Forbius Announces a Clinical Trial Collaboration with the Myeloproliferative Neoplasm Research Consortium to Evaluate AVID200, a Novel TGF-beta Inhibitor, in Myelofibrosis

  • MPN-RC sponsored, NIH-supported Phase 1/2 trial in myelofibrosis to commence imminently
  • TGF-beta is a central driver of bone marrow fibrosis in myelofibrosis
  • AVID200 selectively inhibits TGF-beta 1 & 3, the principal fibrotic TGF-beta isoforms, while sparing TGF-beta 2, a positive regulator of hematopoiesis

AUSTIN, Texas & MONTREAL--(BUSINESS WIRE)-- Forbius, a clinical-stage company that develops biologics for the treatment of cancer and fibrosis, announced today a collaboration agreement with the Icahn School of Medicine at Mount Sinai and the Myeloproliferative Neoplasm Research Consortium (MPN-RC). This collaboration will launch an investigator-initiated trial (IIT) evaluating AVID200, a highly potent and isoform-selective TGF-beta inhibitor, as a potential treatment for myelofibrosis (MF). The Phase 1/2 clinical trial will be sponsored by the MPN-RC with NIH grant support and is expected to start during Q1 2019.

"We have demonstrated that blocking TGF-beta signaling reverses bone marrow fibrosis and restores hematopoiesis in preclinical models.

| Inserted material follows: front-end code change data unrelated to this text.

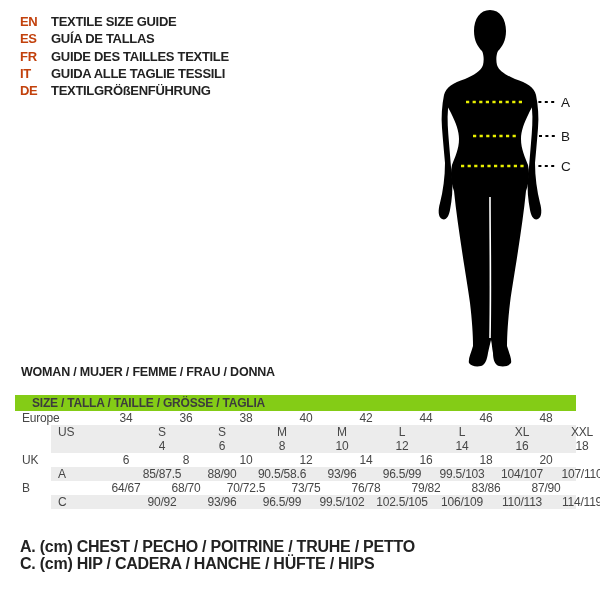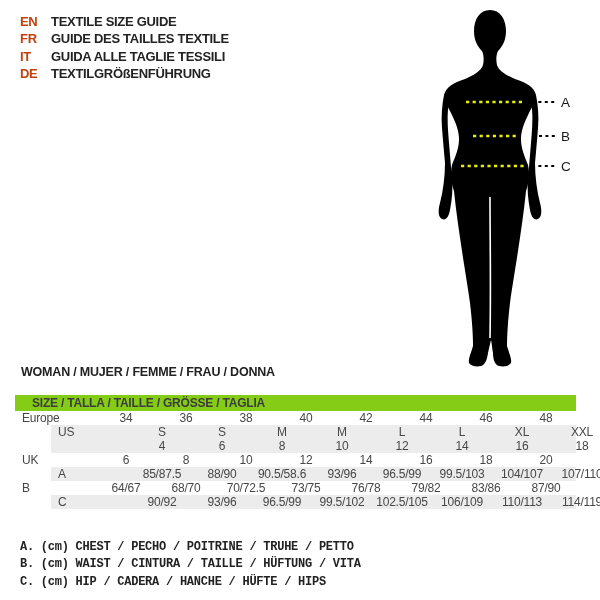"ES" div.lang-row { html: none -> <div> <span>ES</span> <span>GUÍA DE TALLAS</span> </div> }
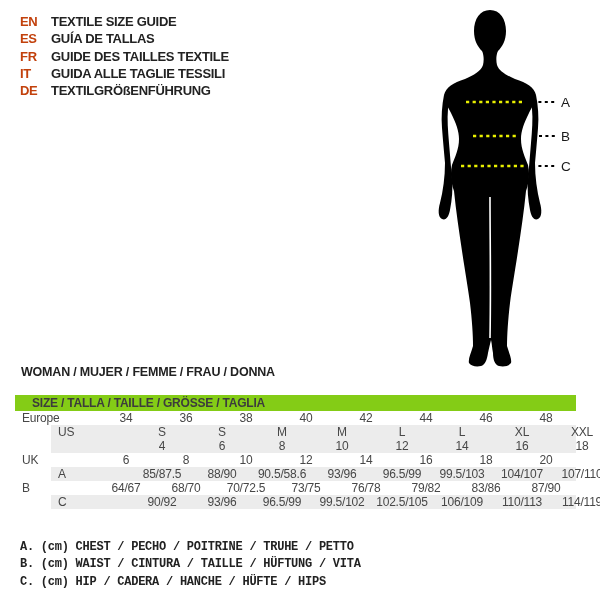"A. (cm) CHEST / PECHO" .legend-line { font-family: Liberation Mono, monospace -> none; font-size: 12px -> 16px }
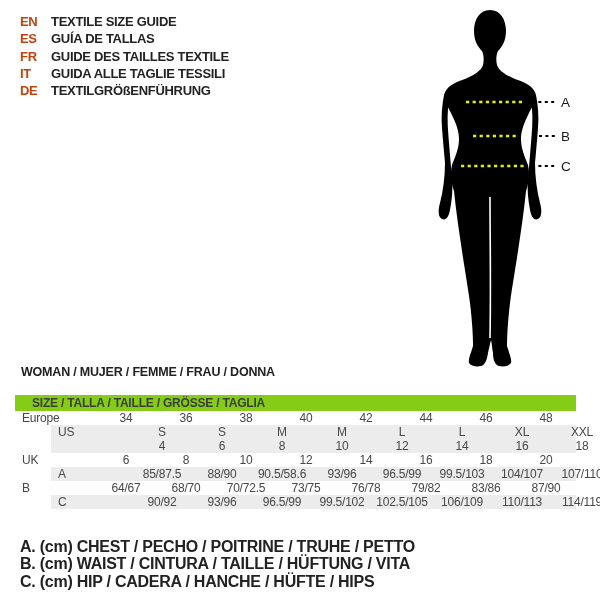"B. (cm) WAIST / CINTURA" div.legend-line { html: <div>B. (cm) WAIST / CINTURA / TAILLE / HÜFTUNG / VITA</div> -> none }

We believe that selective TGF-beta inhibition by AVID200 could address the underlying cause of bone marrow failure and become the first disease-modifying therapy in MF. Our consortium is eager to commence evaluation of AVID200 in the upcoming clinical study," commented Dr. Ronald Hoffman, founder of the MPN-RC and Director of the Myeloproliferative Disorders Research Program at the Icahn School of Medicine at Mount Sinai.

Forbius is evaluating the immuno-oncology and anti-fibrotic effects of AVID200 in Phase 1 trials, including solid tumors and systemic sclerosis. Additionally, Forbius is expanding the AVID200 clinical development program by supporting IITs through the provision of drug, scientific input, and collaboration on the conduct of translational studies. Additional details pertaining to the prospective IIT in MF will be disclosed in due course.

About the Myeloproliferative Neoplasm Research Consortium (MPN-RC)

The MPN-RC was founded in 2006 and is the only independent, multi-center, international consortium of scientists and clinicians that is dedicated to developing novel therapeutic strategies for MF and other myeloproliferative neoplasms (MPN). The MPN-RC is funded by the NIH to conduct clinical trials based on the most promising preclinical MPN research. The goal of the consortium is to adapt quickly in response to scientific advances and a changing clinical landscape, in order to develop effective therapeutics for MPN patients.

About AVID200

AVID200 is an isoform-selective and highly potent inhibitor of TGF-beta 1 & 3, the two principal pro-fibrotic TGF-beta isoforms. These TGF-beta isoforms are central regulators in the pathogenesis and progression of fibrotic diseases, including MF (Chagraoui et al., 2002). AVID200 was rationally designed to be minimally active against TGF-beta 2, which is a promoter of hematopoiesis and normal cardiac function. This optimal selectivity positions AVID200 to be an effective and well-tolerated therapeutic in MF and other fibrotic diseases.

About Myelofibrosis (MF)

MF is a rare, life-threatening blood cancer characterized by progressive bone marrow fibrosis, which causes ineffective hematopoiesis. Approximately 30,000 people in the US alone are affected by this disease. Currently, there are no approved therapies targeting the underlying bone marrow fibrosis available to MF patients.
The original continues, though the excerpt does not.